*Exercise directions:*
Set down every record below exactly as it appears, but without the pictures.

[Source records]
----------------------------------------

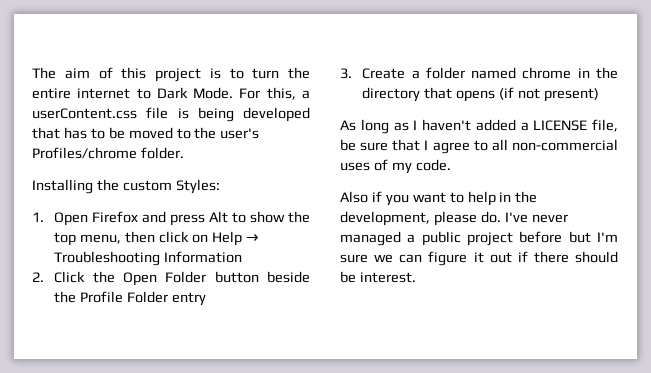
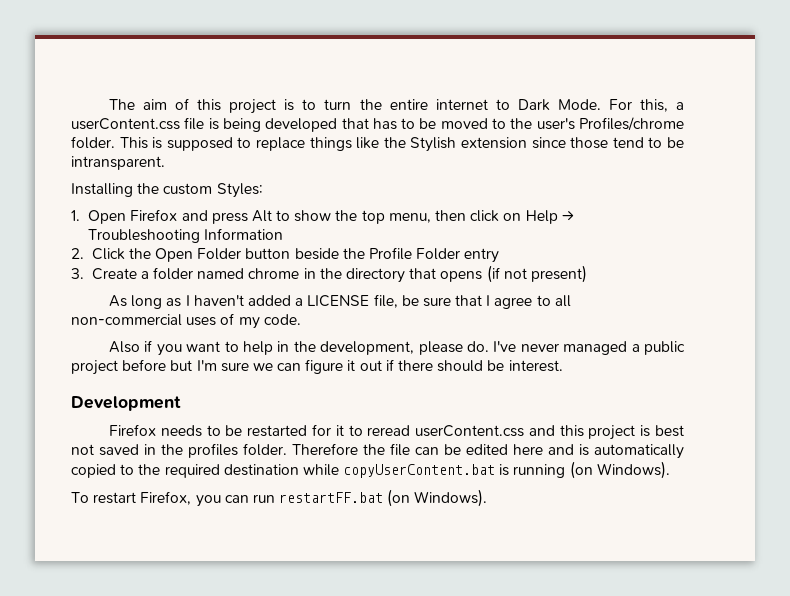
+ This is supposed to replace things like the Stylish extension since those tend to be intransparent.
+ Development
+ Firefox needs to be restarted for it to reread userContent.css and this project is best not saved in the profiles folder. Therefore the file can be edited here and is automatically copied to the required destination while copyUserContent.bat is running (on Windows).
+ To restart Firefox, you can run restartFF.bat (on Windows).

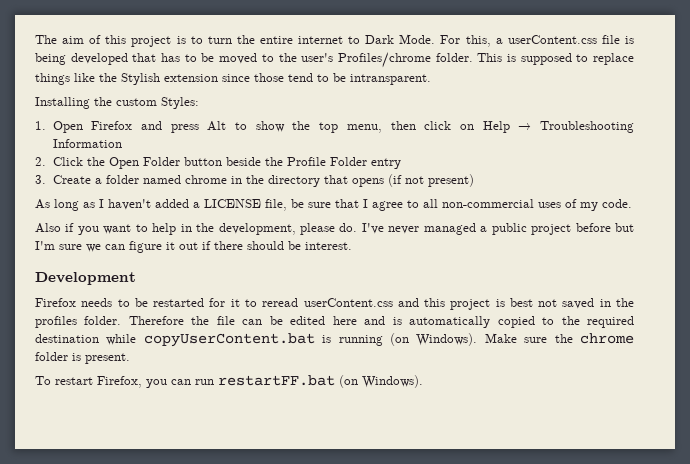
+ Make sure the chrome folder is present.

----------------------------------------

*Result for this task:*
+ This is supposed to replace things like the Stylish extension since those tend to be intransparent.
+ Development
+ Firefox needs to be restarted for it to reread userContent.css and this project is best not saved in the profiles folder. Therefore the file can be edited here and is automatically copied to the required destination while copyUserContent.bat is running (on Windows).
+ To restart Firefox, you can run restartFF.bat (on Windows).

+ Make sure the chrome folder is present.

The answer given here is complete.